Register correspondent Justin Bell spoke with Wilken by phone and e-mail about Catholic studies chairs and institutes.


How has the social and educational world of American Catholics changed over the last several decades?

In the year 1950, if you were brought up in the Catholic environment, you went to a Catholic parochial school and a Catholic high school. Then, if you went on to college, you went to a Catholic college. Today, most Catholics do not go to Catholic elementary or high schools, and very few go to Catholic colleges.

As a result, the kind of nurturing and intellectual formation that the Church was able to provide no longer happens because most people have little contact with Catholic educational institutions.


You wrote in First Things that the Catholic faculty on secular campuses is largely invisible because they keep a private faith and they are “divorced from the intellectual enterprise that is the business of the university.” Do you believe that it’s the lack of formation that keeps their Catholicism private?

Yes, I think it’s directly related to that. That is, if you don’t know much about the tradition other than elementary Catechetical matters, it’s very hard when any kind of moral or intellectual issue comes up to know how one would articulate and defend the Catholic position.

If you have never ever read any of the major Catholic thinkers, it’s very difficult to think or express oneself in a distinctly Catholic way.

Take such a thing as “gay marriage.” How would one go about making the case or defending the Church’s position on that without some understanding of how the Catholic tradition understands marriage?


So if you had to choose between endowing a chair of Catholic studies at a secular university or using the same funds to establish an independent Catholic institute directed by university faculty, you believe it’s better just to go for a Catholic institute?

No question. If one looks at the chairs that have been established, their impact on the university and on the faculty is minimal. The modern university views “Catholic studies” as just another specialty of which there are hundreds.


How do you believe these Catholic institutes or chairs should connect with other Catholic organizations on campus, such as a Newman center?

It is essential that they be closely related to a local parish or to the campus ministry.

At the University of Virginia, we have a Dominican parish adjacent to the campus. The St. Anselm Institute has a very good relationship with the pastor and other clergy. And so when we have fairs or we want to have Eucharist or we want to have prayer, we certainly invite someone from the parish. They come to our lectures and social gatherings and on occasion we’ve had lectures at the church.

The St. Thomas Aquinas University parish has what is in effect a baccalaureate Mass, a commencement Mass which occurs in May, usually the third weekend of May on Saturday afternoon before the commencement, what the founder of the University of Virginia, Thomas Jefferson, called the “final exercises.”

Catholic faculty are invited to process with the clergy dressed in academic robes. In the past, the response of the faculty has been minimal, four or five faculty. Well, as a result of the existence of the St. Anselm Institute, last year there was a good turnout of faculty for the Mass.

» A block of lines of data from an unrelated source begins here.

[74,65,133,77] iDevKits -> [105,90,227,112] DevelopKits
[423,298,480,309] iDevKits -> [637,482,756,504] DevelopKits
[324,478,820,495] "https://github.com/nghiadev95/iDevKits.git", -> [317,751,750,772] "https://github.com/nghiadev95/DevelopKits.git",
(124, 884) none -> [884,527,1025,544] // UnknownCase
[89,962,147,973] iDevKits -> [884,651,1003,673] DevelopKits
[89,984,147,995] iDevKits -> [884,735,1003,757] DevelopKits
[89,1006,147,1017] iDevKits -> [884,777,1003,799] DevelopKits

This year, we are going to push very hard to get as many faculty … because it’s a very public way in which Catholic faculty are identified by students and parents. This is an example of how the institute and the parish are working together.

There is a difference, of course. The mission of the parish is pastoral and sacramental, and our role is intellectual. The two are distinct, but they need to complement one another, providing moral, spiritual and intellectual guidance.

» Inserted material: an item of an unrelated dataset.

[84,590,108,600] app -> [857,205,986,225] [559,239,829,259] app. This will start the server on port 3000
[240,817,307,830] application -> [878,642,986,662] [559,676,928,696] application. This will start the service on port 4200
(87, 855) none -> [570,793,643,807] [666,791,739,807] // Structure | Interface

It is important for parents who send their children off to a secular college or university to know that there are Catholic faculty who are able to provide such guidance.


What are your hopes for the expansion of Catholic institutes, chairs and, in general, Catholic intellectual thought on the university campus in the future?

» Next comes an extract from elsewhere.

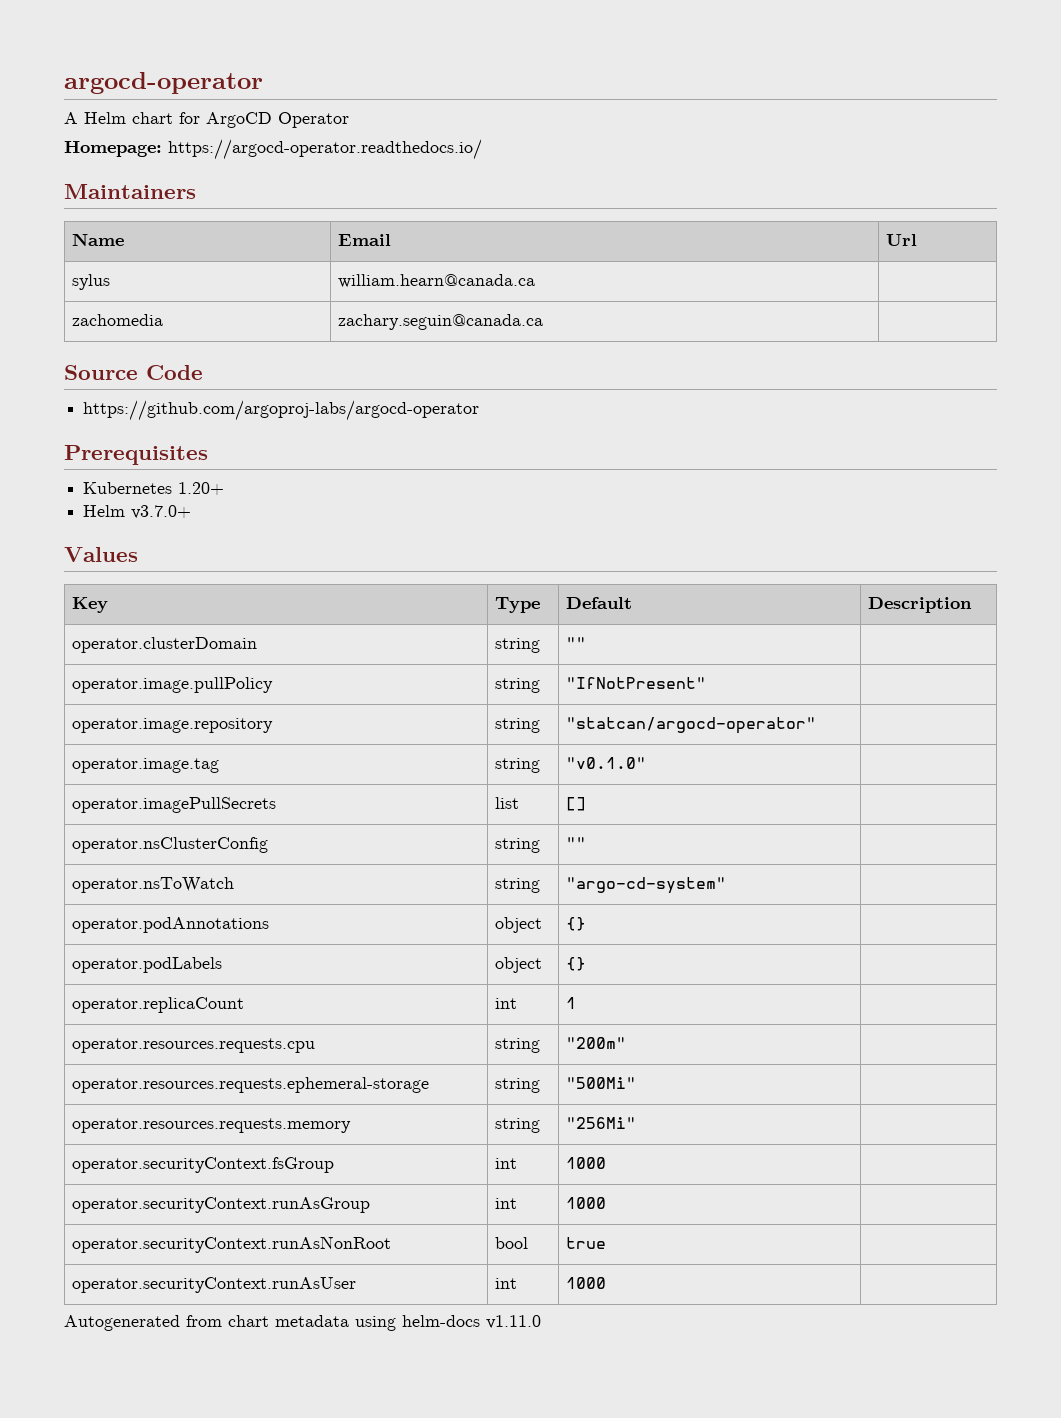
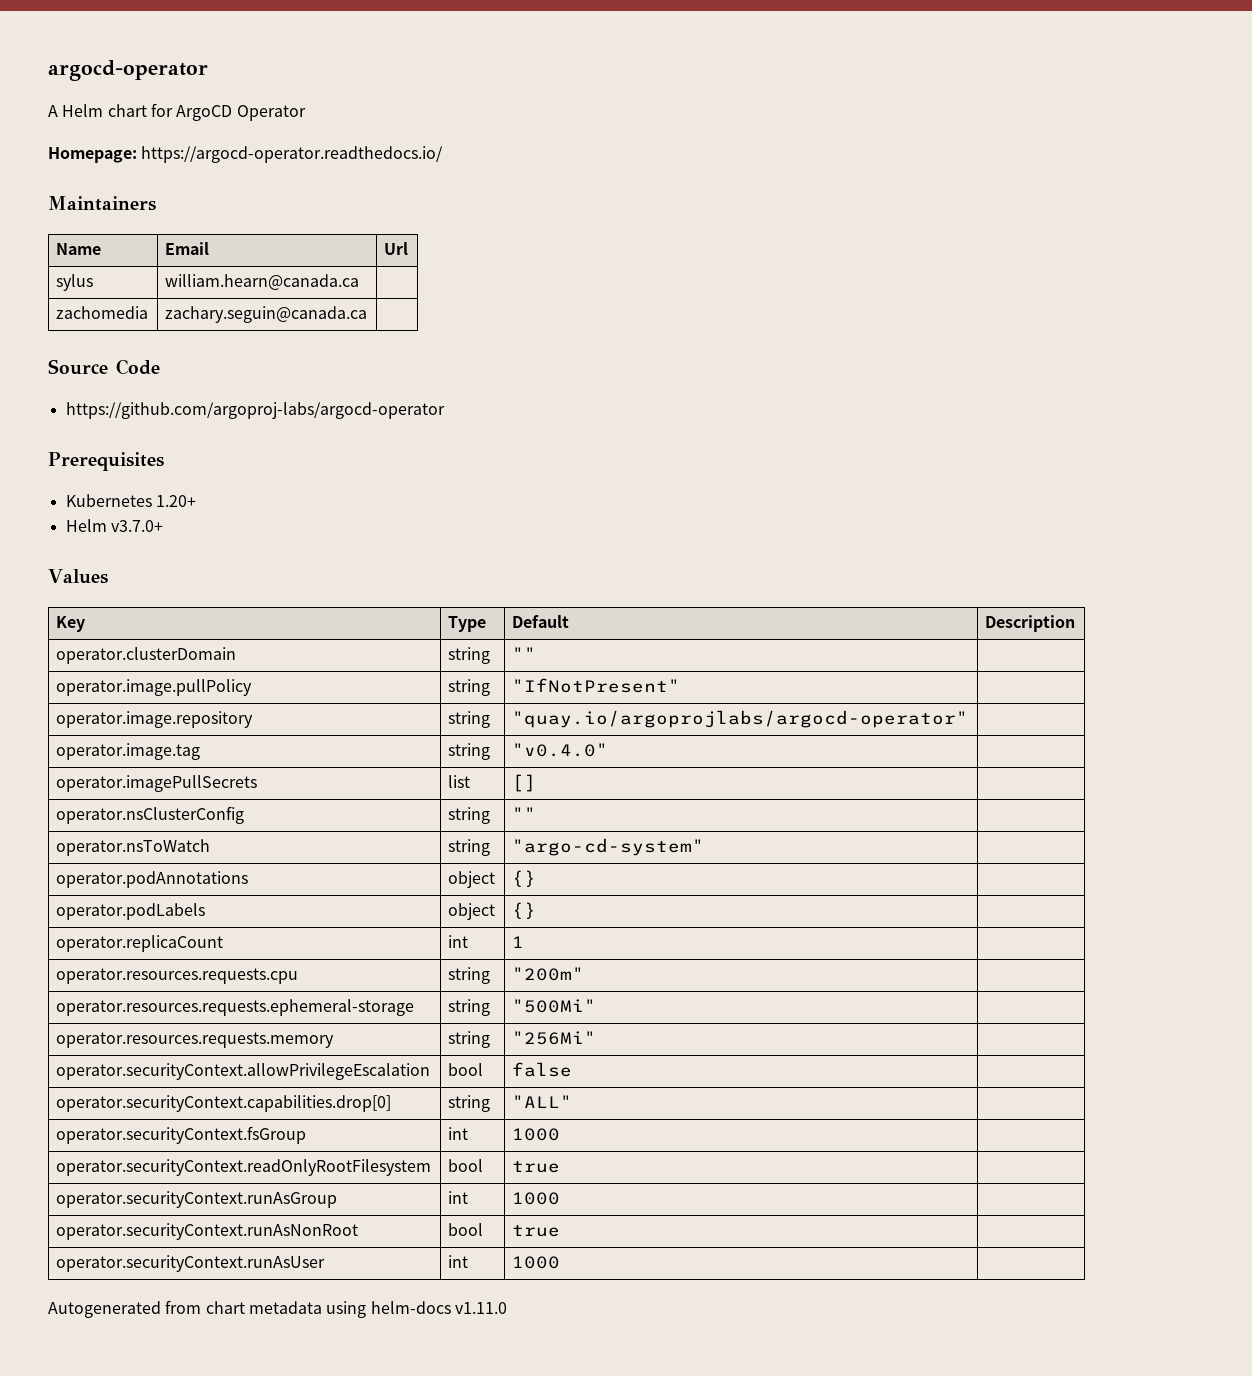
[565,717,816,734] "statcan/argocd-operator" -> [512,710,969,728] "quay.io/argoprojlabs/argocd-operator"
[565,757,646,769] "v0.1.0" -> [512,743,609,757] "v0.4.0"
(636, 1123) none -> [56,1063,431,1080] [448,1063,484,1076] [512,1062,573,1077] [56,1095,392,1112] [448,1095,491,1112] [512,1095,573,1108] // operator.securityContext.allowPrivilegeEscalation | bool | false | // operator.securityContext.capabilities.drop[0] | string | "ALL" |
(606, 1163) none -> [56,1159,432,1176] [448,1159,484,1172] [512,1161,561,1173] // operator.securityContext.readOnlyRootFilesystem | bool | true |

Well, what’s most required is that there are faculty who have a good sense of who they are as educated Catholics and that they are willing to do the reading and study to help themselves grow in that way. It means that they have to develop intellectual interests that are outside of their own specialized fields of study. This is a slow process that each person undertakes for oneself.

Of course, those who make this effort will always be a relatively small group, but you don’t need a lot of people. What is needed are faculty who can provide leadership.


Do you have any thoughts on Pope Benedict’s upcoming address to heads of Catholic universities and colleges in America?

Well, we’ve been getting reports — apparently, information is being leaked — but I don’t know anything other than what I have read in the newspaper. My guess is that because Pope Benedict is himself a man of the university, he will … speak to the presidents of the universities and the other educators in a language that they can understand.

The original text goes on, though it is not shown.